When I hear the word dumplings, I immediately think of the dumplings tucked up in a winter stew or the type you’d eat at your favorite Chinese restaurant. There are, however, also many sweet dumplings and these ones I made were amazing. The warm syrupy comfort of the dumpling is cut through by the citrus cream with perfection. For this time of year, it is exactly the kind of desert that you need to be serving at your dinner table.
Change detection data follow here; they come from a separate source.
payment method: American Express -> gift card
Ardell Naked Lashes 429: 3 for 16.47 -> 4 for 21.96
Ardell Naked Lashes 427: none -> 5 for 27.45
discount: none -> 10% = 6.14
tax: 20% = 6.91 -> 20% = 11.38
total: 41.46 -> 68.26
With little preparation, these dumplings are quick and easy to knock up. All you need is an electric whisk or blender and a pan to cook them in. You have the option to add sultanas (which I think go fantastic), but skipping the cream is not an option! It’s too good to miss.
Ingredients serves 4
- 150g butter
- 200ml warm milk
- 250g self-raising flour
- 2 tsp of cinnamon
- 1 cup of sultanas (optional)
- 300ml water
- 75g butterscotch (plus 1 tbsp)
- 125g soft brown sugar
- 1 tub cream (284ml)
- juice of half a large orange
- zest of half a large orange
- zest of one 1 lime
- Begin by whipping your double cream up thick and adding the juice of the orange and the zest of both the orange and lime. Mix together well and set aside in the fridge.
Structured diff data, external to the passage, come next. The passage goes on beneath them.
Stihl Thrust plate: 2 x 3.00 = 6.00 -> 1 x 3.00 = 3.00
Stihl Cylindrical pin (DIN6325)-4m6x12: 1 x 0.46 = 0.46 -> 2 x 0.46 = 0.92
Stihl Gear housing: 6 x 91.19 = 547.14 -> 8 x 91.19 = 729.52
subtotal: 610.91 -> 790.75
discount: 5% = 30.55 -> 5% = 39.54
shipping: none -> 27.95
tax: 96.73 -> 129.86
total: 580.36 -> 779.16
- Warm the milk slightly then add to the flour, cinnamon and 50g of butter. Mix together using either an electric whisk or a blender then add a tablespoon of butterscotch and sultanas and mix once more.
- In a saucepan, add the water, brown sugar, butterscotch and the rest of the butter. Bring to a boil and turn it down to simmer.
- Using a dessert spoon for guidance, take spoonfuls of the mixture and slide off into the pan using your finger (don’t worry to much about size).
- Poach for about 10-12 minutes turning every 2 minutes or so. You can do this in batches if all the mixture doesn’t fit in your pan.
- Put your dumplings in a bowl and use the leftover liquid to drizzle on top, then add a big dollop of cream on the side.